Измятая, захватанная множеством потных ладоней, бумажка оказалась телеграммой на имя Джема Александера. На его имя… Он несколько раз перечитал текст в прохладной полутьме тростниковой хижины, вот уже два месяца служившей ему домом. "Дядя умер…" – понял он, когда закорючки сложились в буквы, буквы – в слова, и слова эти обрели смысл.

Из-за москитной сетки нетерпеливо заглядывал юный гонец. Он протянул мальчишке пару сигарет в качестве комиссионных, но тот всё не уходил, сгорая от любопытства. Не обращая на него внимания, белый опустился на складной парусиновый стул, – рука сама собой привычно нашарила бутылку. Жадный глоток не принес облегчения: паршиво пить в такую жару… Неожиданное известие не опечалило, скорее, принесло некоторую растерянность: хотя умерший и был единственным родным ему человеком, особой привязанности к друг другу они не испытывали. Но всё же, чужая смерть – не бог весть какая приятная новость… Рассеянно ковыряя большими пальцами ног гальку на полу, он ещё раз перечитал телеграмму. Вдруг всплыла мысль совершенно неприличная, но вполне уместная: а ведь покойничек был богат… Но даже это соображение не смогло вывести его из состояния оцепенения.

***

Вечер принес прохладу и некоторое облегчение. Александер прикинул дальнейшую цепочку действий: собрать и упаковать аппаратуру и нехитрые пожитки, добраться до парома, потом – пароходом до большой земли, затем – самолёт, и дней через пять он будет дома. На погребальную церемонию он не успеет – штамп телеграммы был недельной давности, но дела свои здесь он почти закончил, а что осталось… Хватит с него экзотики, к черту!.. Устал.

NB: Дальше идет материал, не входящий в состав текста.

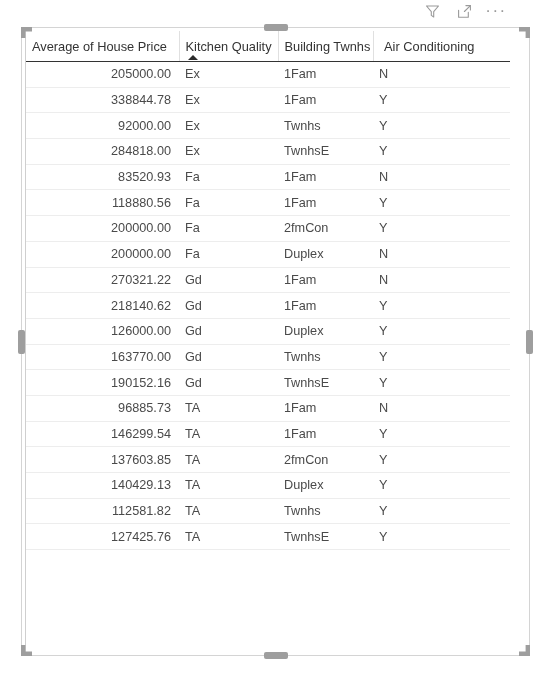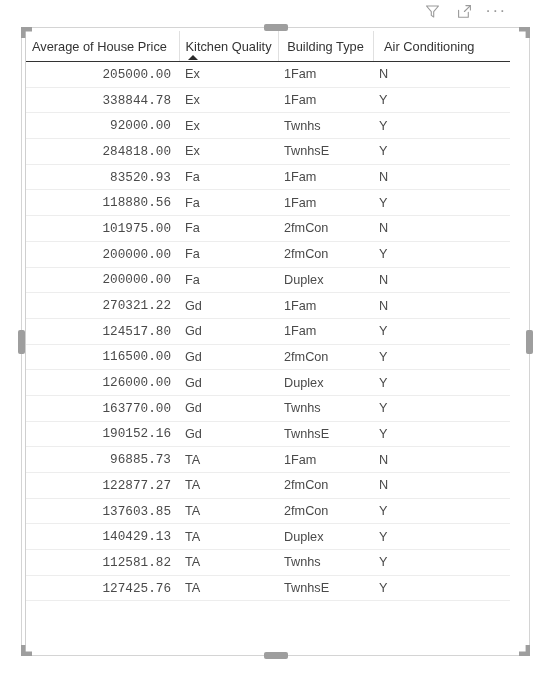--- a/index.html
+++ b/index.html
@@ -148,21 +148,21 @@
   tbody td {
     height: 24.7px;
     padding: 0 6px;
     color: #4a4a4a;
     font-size: 12.7px;
     border-bottom: 1px solid #ededed;
     white-space: nowrap;
     vertical-align: middle;
     background: #ffffff;
   }
-  tbody td.num { text-align: right; padding-right: 8px; color: #4a4a4a; font-family: Liberation Mono, monospace; }
+  tbody td.num { text-align: right; padding-right: 8px; color: #4a4a4a; }
   tbody td.txt { text-align: left; }
   tbody td.filler { border-bottom: 1px solid #ededed; }
 </style>
 </head>
 <body>
 
 <div id="visual">
 
   <div id="visual-header">
     <div class="header-icons">
@@ -198,21 +198,21 @@
           <col class="c4">
           <col class="c5">
       </colgroup>
       <thead>
         <tr>
           <th class="num">Average of House Price</th>
           <th>
             <span>Kitchen Quality</span>
             <span class="sort-arrow"></span>
           </th>
-          <th>Building Type</th>
+          <th>Building Twnhs</th>
           <th class="last">Air Conditioning</th>
           <th class="filler"></th>
         </tr>
       </thead>
       <tbody id="table-body">
           <tr>
             <td class="num">205000.00</td>
             <td class="txt">Ex</td>
             <td class="txt">1Fam</td>
             <td class="txt">N</td>
@@ -247,27 +247,20 @@
             <td class="filler"></td>
           </tr>
           <tr>
             <td class="num">118880.56</td>
             <td class="txt">Fa</td>
             <td class="txt">1Fam</td>
             <td class="txt">Y</td>
             <td class="filler"></td>
           </tr>
           <tr>
-            <td class="num">101975.00</td>
-            <td class="txt">Fa</td>
-            <td class="txt">2fmCon</td>
-            <td class="txt">N</td>
-            <td class="filler"></td>
-          </tr>
-          <tr>
             <td class="num">200000.00</td>
             <td class="txt">Fa</td>
             <td class="txt">2fmCon</td>
             <td class="txt">Y</td>
             <td class="filler"></td>
           </tr>
           <tr>
             <td class="num">200000.00</td>
             <td class="txt">Fa</td>
             <td class="txt">Duplex</td>
@@ -275,30 +268,23 @@
             <td class="filler"></td>
           </tr>
           <tr>
             <td class="num">270321.22</td>
             <td class="txt">Gd</td>
             <td class="txt">1Fam</td>
             <td class="txt">N</td>
             <td class="filler"></td>
           </tr>
           <tr>
-            <td class="num">124517.80</td>
-            <td class="txt">Gd</td>
-            <td class="txt">1Fam</td>
-            <td class="txt">Y</td>
-            <td class="filler"></td>
-          </tr>
-          <tr>
-            <td class="num">116500.00</td>
-            <td class="txt">Gd</td>
-            <td class="txt">2fmCon</td>
+            <td class="num">218140.62</td>
+            <td class="txt">Gd</td>
+            <td class="txt">1Fam</td>
             <td class="txt">Y</td>
             <td class="filler"></td>
           </tr>
           <tr>
             <td class="num">126000.00</td>
             <td class="txt">Gd</td>
             <td class="txt">Duplex</td>
             <td class="txt">Y</td>
             <td class="filler"></td>
           </tr>
@@ -317,24 +303,24 @@
             <td class="filler"></td>
           </tr>
           <tr>
             <td class="num">96885.73</td>
             <td class="txt">TA</td>
             <td class="txt">1Fam</td>
             <td class="txt">N</td>
             <td class="filler"></td>
           </tr>
           <tr>
-            <td class="num">122877.27</td>
-            <td class="txt">TA</td>
-            <td class="txt">2fmCon</td>
-            <td class="txt">N</td>
+            <td class="num">146299.54</td>
+            <td class="txt">TA</td>
+            <td class="txt">1Fam</td>
+            <td class="txt">Y</td>
             <td class="filler"></td>
           </tr>
           <tr>
             <td class="num">137603.85</td>
             <td class="txt">TA</td>
             <td class="txt">2fmCon</td>
             <td class="txt">Y</td>
             <td class="filler"></td>
           </tr>
           <tr>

Весть об его отъезде мгновенно распространилась по селению, и вместе с первыми большими звёздами в проеме входа появился матаи. Немногочисленная свита его осталась снаружи, усевшись на корточках у входа.

– Твоя уехать? – осведомился вождь, нестарый еще мужчина; его шею и оттянутые мочки ушей украшали сложные сооружения из раковин, палочек и собачьих зубов. Получив утвердительный ответ вместе со стаканчиком виски, он с достоинством кивнул, и, оглядев гору чемоданов и коробок, добавил:

– Моя прислать утром сильный люди… – он растопырил четыре пальца жилистой корявой руки. – Хватит? – и помахал пальцами перед носом белого.

– Хватит, – заверил тот, отчего-то вдруг успокаиваясь.

Они посидели, помолчали.

– Твой дядя – большой человек?

– Да, пожалуй…

– Много свиней? – живо заинтересовался матаи.

– Много! – невольно улыбнулся собеседник.

На песчаной площадке перед входом поднялся лёгкий шум. Он выглянул наружу: опять эта старуха! Высохшая, словно тень,– безобразные рыхлые складки кожи на шее, вислые морщинистые груди, бритая голова, – она казалась живым воплощением зла, как это может представить себе европеец. Она присела на корточки у костра, и что-то забормотала, неодобрительно поглядывая на белого.

– Что она говорит? – поморщился он.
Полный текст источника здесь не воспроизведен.